Have you seen the headlines this week about research that proves fasting can cure diabetes?

Basic science research is building a wealth of knowledge about obesity and the metabolic dysfunction that results. Research in animals is providing invaluable clues for treating this disease. But let’s face it. Reporting on this research is sometimes abysmal. The recent reporting on fasting is a good example. A round of terribly misleading headlines is proclaiming that a “fasting diet could reverse diabetes and repair the pancreas.”

The catch? Those headlines describe a mouse study.

Profound Effects of Fasting

Fasting and other forms of caloric restriction can indeed have profound metabolic effects. For a vivid example, the folks at RadioLab this week described fascinating research on the impact of feast and famine. The research utilized a rich body of data from an isolated community of northern Sweden, Överkalix. The researchers found that famine could have profound, transgenerational effects on health.

Living through a famine can change the risk of diabetes and heart disease for two generations, they found. It can have a big effect on how long those generations live. The male grandchildren of a boy who lived through a famine between the ages of 9 and 12 were much less likely to have diabetes and heart disease. They lived much longer. And the reverse was true for the male grandchildren of boys who feasted on plentiful harvests at that age.

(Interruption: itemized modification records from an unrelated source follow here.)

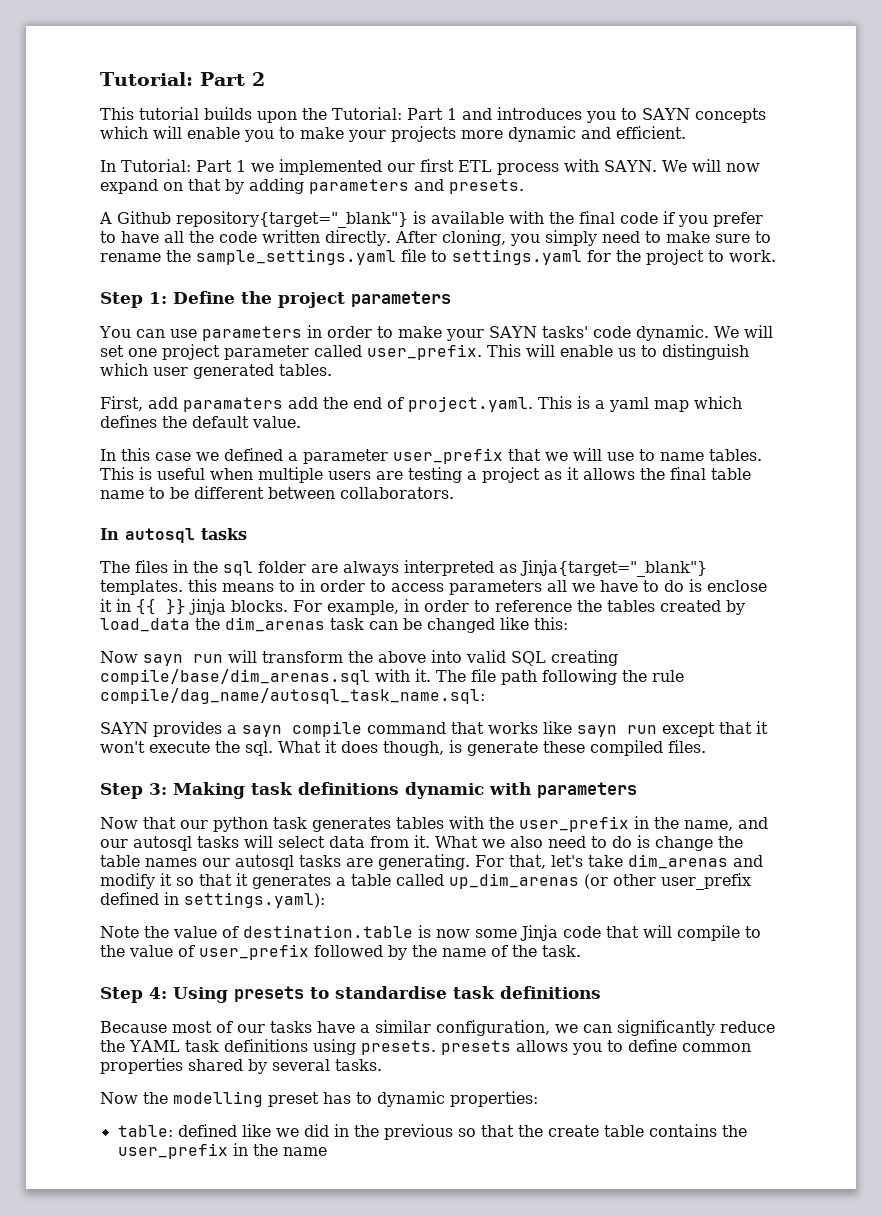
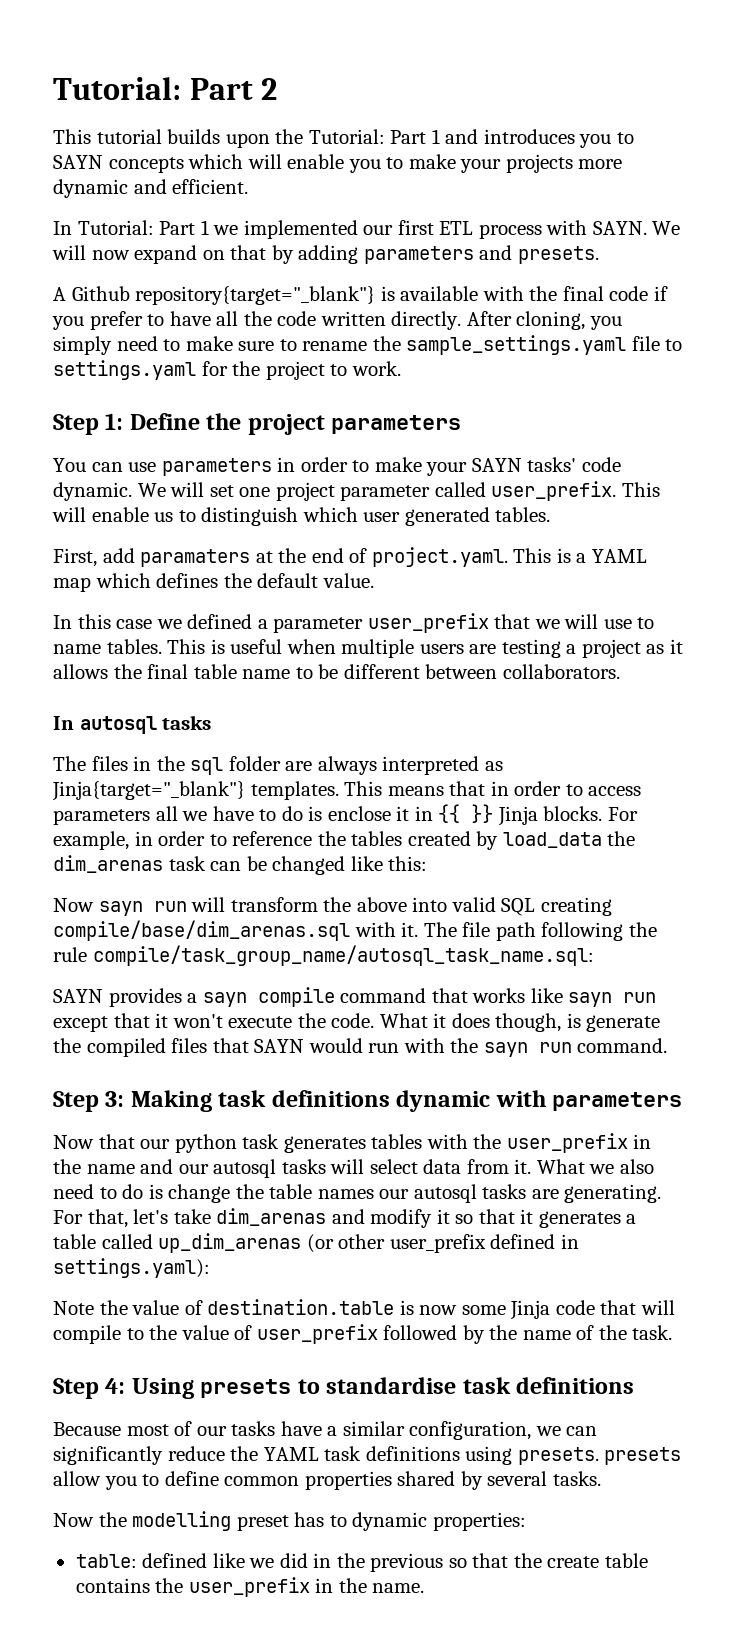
[288,397,318,409] add -> [255,551,273,563] at
[609,397,649,412] yaml -> [591,549,647,563] YAML
[188,579,295,592] this means to -> [344,781,486,796] This means that
[189,599,226,615] jinja -> [497,806,538,826] Jinja
[100,688,485,704] compile/dag_name/autosql_task_name.sql: -> [92,945,594,966] compile/task_group_name/autosql_task_name.sql:
[245,741,273,756] sql. -> [331,1013,375,1028] code.
[543,740,706,756] these compiled files. -> [53,1038,668,1057] the compiled files that SAYN would run with the sayn run command.
[684,820,733,831] name, -> [86,1164,135,1174] name
[515,1040,568,1052] allows -> [53,1471,101,1486] allow
[282,1147,327,1156] name -> [372,1583,425,1593] name.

And this is just one example of the important and complex effects that fasting or famine can have.

Fasting: A Pop Nutrition Phenomenon

As for all the pop nutrition interest in fasting, it’s not yet backed by solid science. People offer up lots of tantalizing research. The effects of fasting can be big and complex. But definitive evidence is still lacking. And pitfalls can cause serious problems. So these sensational headlines are definitely overblown.

Click here for the mouse study of fasting in Cell and here for the report from RadioLab. For the Överkalix study, click here. And click here for a review of the evidence on fasting and diabetes in humans.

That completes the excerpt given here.